Senföl wird aus den Samen des Schwarzen Senfs (Brassica nigra) gewonnen, die rund 30 % pflanzliches Öl enthalten. Ursprünglich in Asien beheimatet, wo Senf schon seit mehr als 3.000 Jahren als Nutz- und Heilpflanze dient, wird er seit dem späten Mittelalter auch in Europa angebaut.

Senföl enthält ätherische Öle, die – vermischt mit Wasser und anschließend destilliert – den typisch scharfen Geschmack hervorrufen. Darüber hinaus finden sich in den Samen einfach ungesättigte sowie die essentiellen ungesättigten Fettsäuren Omega-6 und Omega-3, die der Mensch für sein Immunsystem benötigt.

Senföl kann für Salate, aber auch zum Frittieren, Braten und Kochen genutzt werden. In Indien wird Senföl in vielen Regionen nicht nur als normales Speiseöl verwendet, sondern kommt auch in der ayurvedischen Medizin zum Einsatz, zum Beispiel für Heilmassagen. In Europa ist die heilsame Wirkung von Senföl ebenfalls bekannt. Äußerlich aufgetragen regt es die Durchblutung an, innerlich aufgenom­men soll es gegen Entzündungen und bakterielle Erkrankungen, gegen Ermüdung und depressive Verstimmungen oder auch gegen Rheuma wirken.

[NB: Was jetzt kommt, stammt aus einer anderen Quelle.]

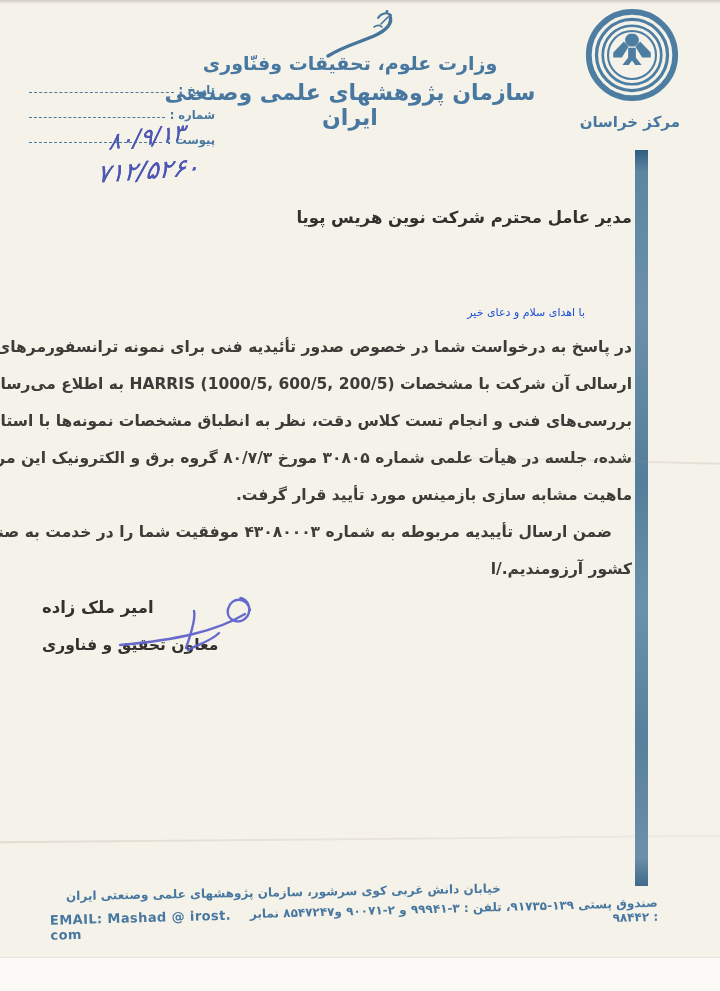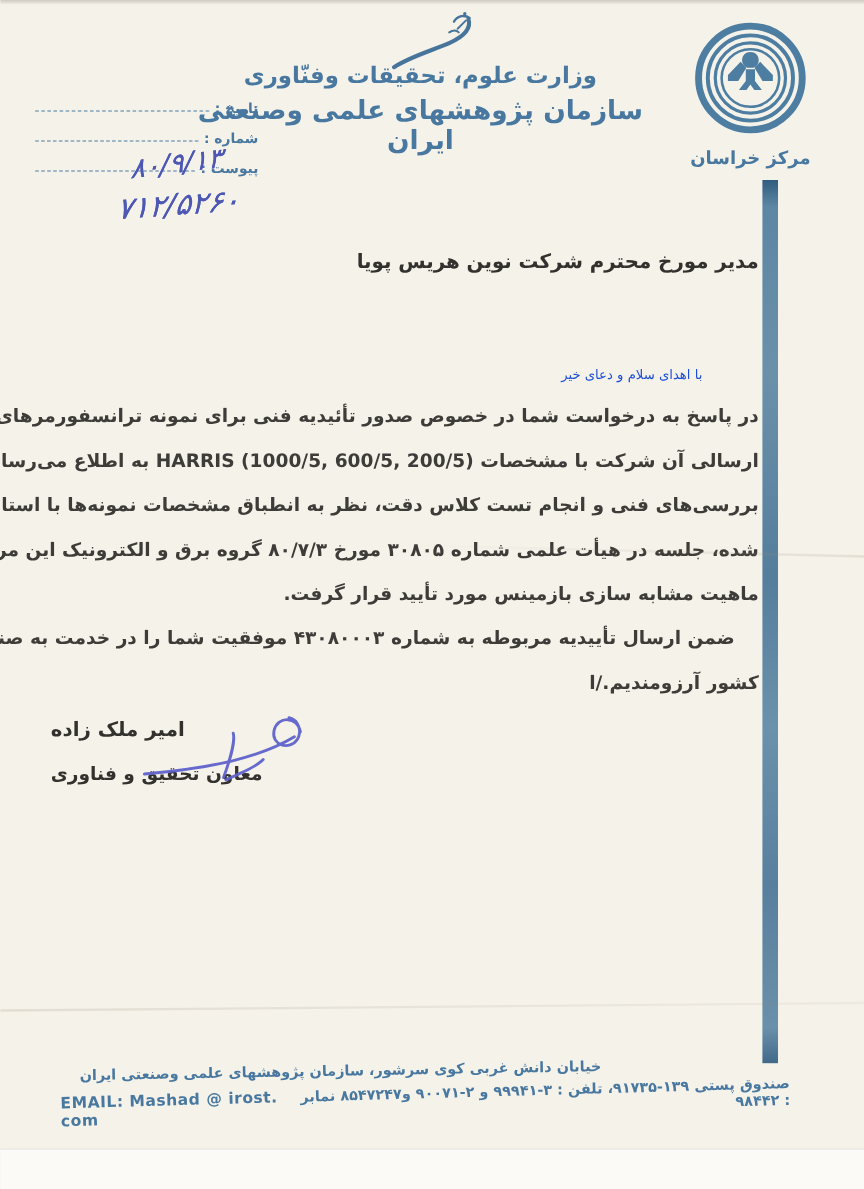--- a/index.html
+++ b/index.html
@@ -24,21 +24,21 @@
   
   .bismillah{position:absolute;top:8px;left:318px;width:84px;height:54px;}
 
   
   .org-block{position:absolute;top:52px;right:160px;width:420px;text-align:center;
     color:#4878a0;font-weight:bold;}
   .org-ministry{font-size:19px;letter-spacing:.5px;}
   .org-name{font-size:22px;margin-top:6px;letter-spacing:.3px;}
 
   
-  .logo-block{position:absolute;top:17px;right:40px;width:110px;text-align:center;}
+  .logo-block{position:absolute;top:7px;right:40px;width:110px;text-align:right;}
   .logo-center-label{margin-top:6px;color:#4878a0;font-size:15px;font-weight:bold;letter-spacing:1px;}
 
   
   .meta-block{position:absolute;top:72px;right:505px;width:188px;color:#4878a0;}
   .meta-row{display:flex;align-items:flex-end;height:25px;font-size:11.5px;font-weight:bold;}
   .meta-label{white-space:nowrap;}
   .dashline{flex:1;border-bottom:1.6px dashed #4a7ba3;margin:0 5px 4px 2px;height:12px;}
   .hand{position:absolute;color:#4d57b4;font-style:italic;direction:rtl;
     text-shadow:0 0 .4px #4d57b4;}
   .hand-date{top:52px;right:30px;font-size:23px;letter-spacing:5px;transform:rotate(-7deg) skewX(-8deg);}
@@ -131,21 +131,21 @@
       <span class="meta-label">پیوست :</span>
       <span class="dashline"></span>
     </div>
     <div class="hand hand-date">۸۰/۹/۱۳</div>
     <div class="hand hand-number">۷۱۲/۵۲۶۰</div>
   </div>
 
   <div class="vband"></div>
 
   <div class="recipient">
-    <div>مدیر مورخ محترم شرکت نوین هریس پویا</div>
+    <div>مدیر عامل محترم شرکت نوین هریس پویا</div>
   </div>
 
   <div class="salutation">با اهدای سلام و دعای خیر</div>
 
   <div class="body-block">
     <div class="bline">در پاسخ به درخواست شما در خصوص صدور تأئیدیه فنی برای نمونه ترانسفورمرهای</div>
     <div class="bline">ارسالی آن شرکت با مشخصات ⁦HARRIS (1000/5, 600/5, 200/5)⁩ به اطلاع می‌رساند بر اساس</div>
     <div class="bline">بررسی‌های فنی و انجام تست کلاس دقت، نظر به انطباق مشخصات نمونه‌ها با استانداردهای ارائه</div>
     <div class="bline">شده، جلسه در هیأت علمی شماره ۳۰۸۰۵ مورخ ۸۰/۷/۳ گروه برق و الکترونیک این مرکز با</div>
     <div class="bline no-j">ماهیت مشابه سازی بازمینس مورد تأیید قرار گرفت.</div>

Nicht ganz ungefährliche Nebenwirkungen können durch die Fettsäure Eruca entstehen. Sie steht im Verdacht, in höheren Konzentra­tionen Herzerkrankungen zu verursachen. Für Speiseöle aus Senf werden aber mittlerweile spezielle Züchtungen verwendet, bei denen der Erucasäureanteil unter 5 % liegt und somit unbedenklich ist.